**** GIVEN RECORDS ****

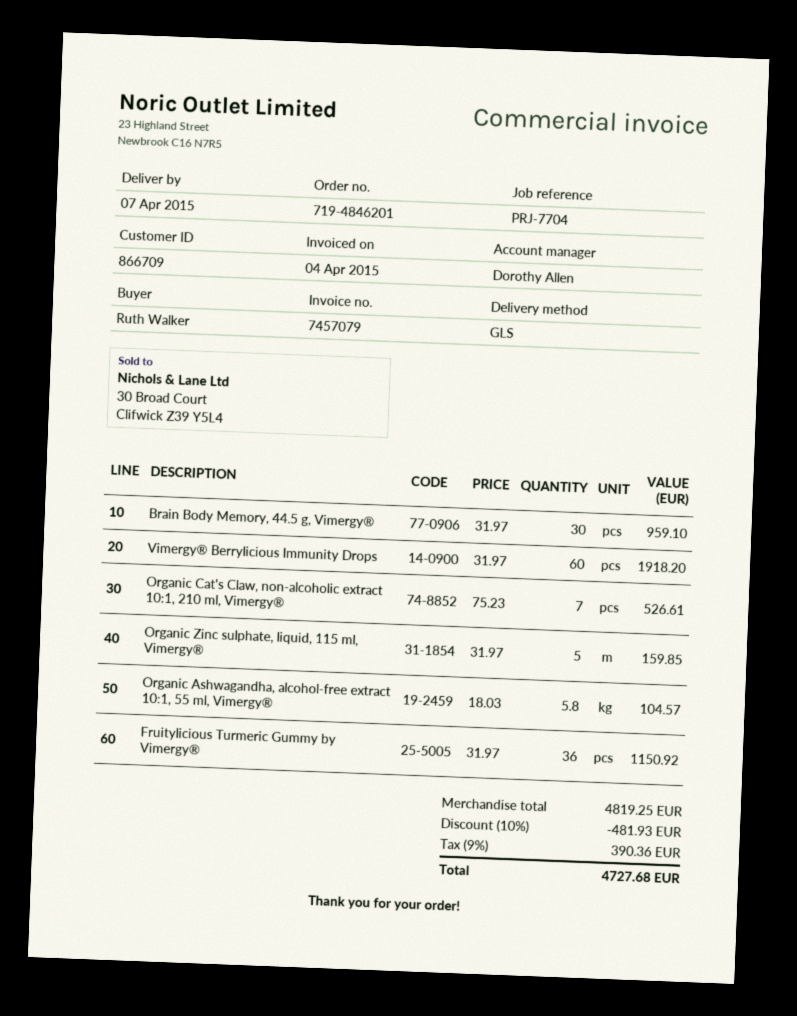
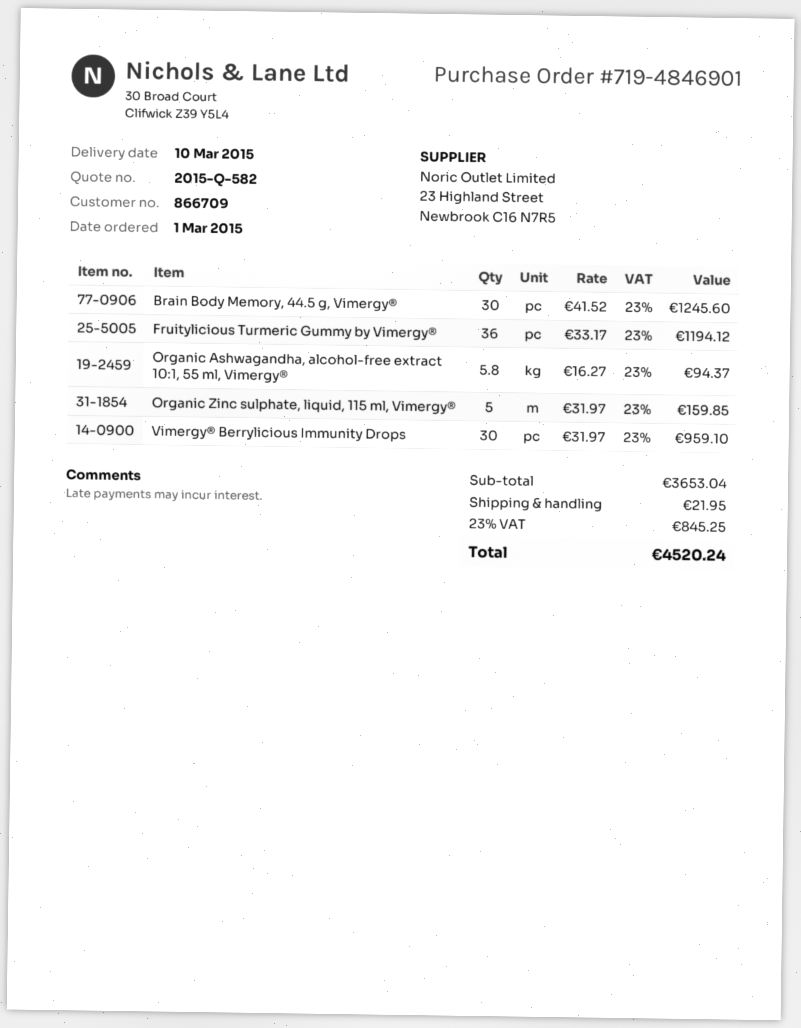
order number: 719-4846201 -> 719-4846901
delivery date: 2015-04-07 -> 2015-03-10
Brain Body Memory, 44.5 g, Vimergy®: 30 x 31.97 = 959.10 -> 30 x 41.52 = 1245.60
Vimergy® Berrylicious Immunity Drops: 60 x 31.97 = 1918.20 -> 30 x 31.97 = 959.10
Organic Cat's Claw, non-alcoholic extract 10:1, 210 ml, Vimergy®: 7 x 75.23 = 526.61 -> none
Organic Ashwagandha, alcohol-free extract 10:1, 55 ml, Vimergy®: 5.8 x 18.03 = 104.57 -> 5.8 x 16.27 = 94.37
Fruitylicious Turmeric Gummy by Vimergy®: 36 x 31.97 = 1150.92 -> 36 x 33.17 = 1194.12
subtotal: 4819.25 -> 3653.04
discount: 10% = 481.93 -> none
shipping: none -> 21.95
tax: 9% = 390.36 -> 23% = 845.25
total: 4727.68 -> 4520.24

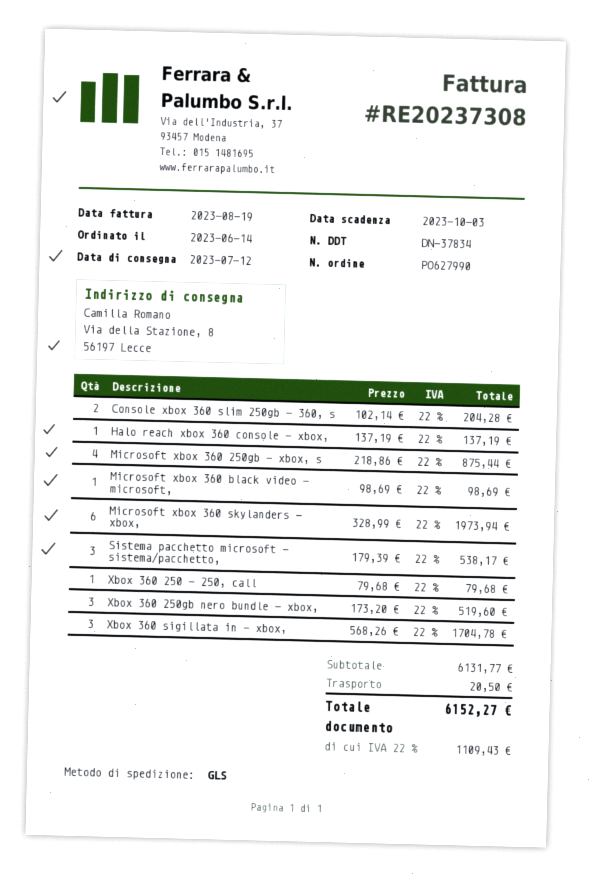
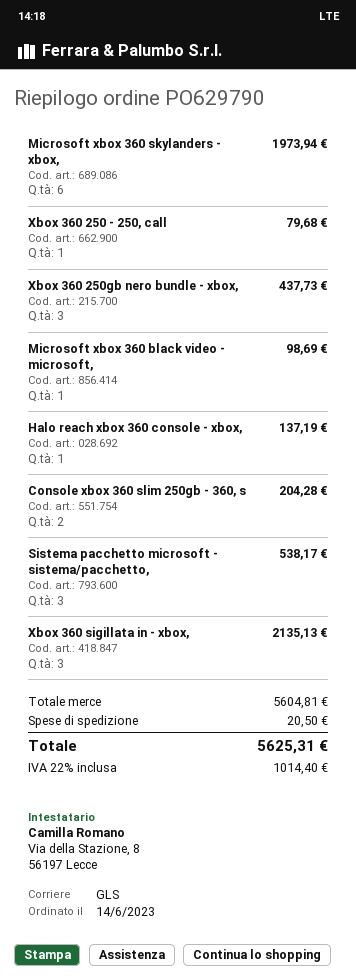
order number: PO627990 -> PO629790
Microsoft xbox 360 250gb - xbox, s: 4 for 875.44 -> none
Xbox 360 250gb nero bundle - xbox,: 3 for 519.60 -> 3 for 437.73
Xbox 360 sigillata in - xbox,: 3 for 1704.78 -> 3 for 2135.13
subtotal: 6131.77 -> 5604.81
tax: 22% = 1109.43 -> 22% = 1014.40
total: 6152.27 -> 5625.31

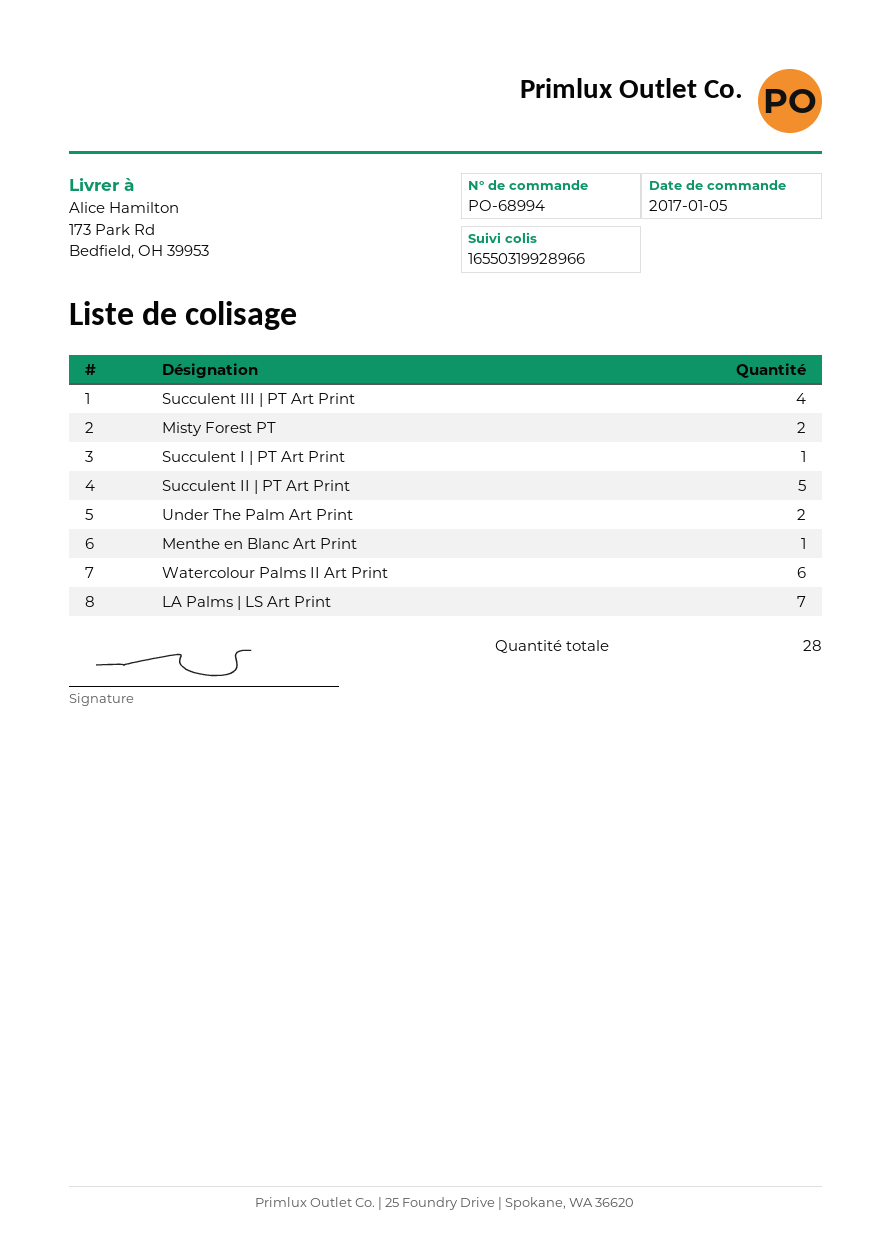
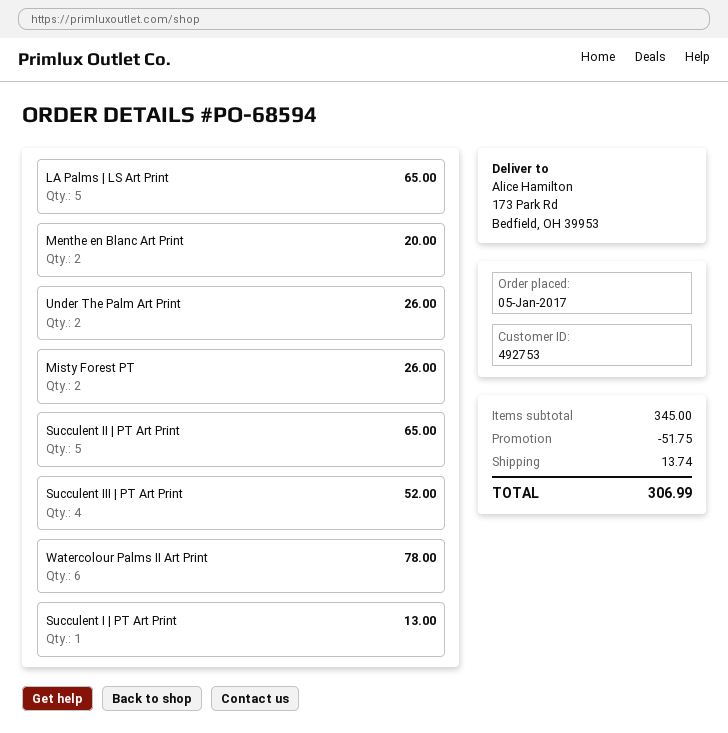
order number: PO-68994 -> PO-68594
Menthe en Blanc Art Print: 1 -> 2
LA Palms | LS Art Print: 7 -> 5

****

### [PROBLEM STATEMENT]
An exact copy of every line from the one containing "Menthe en Blanc Art Print: 1 -> 2" through the last line of the entries is required; please add nothing.

### [FINISHED TASK]
Menthe en Blanc Art Print: 1 -> 2
LA Palms | LS Art Print: 7 -> 5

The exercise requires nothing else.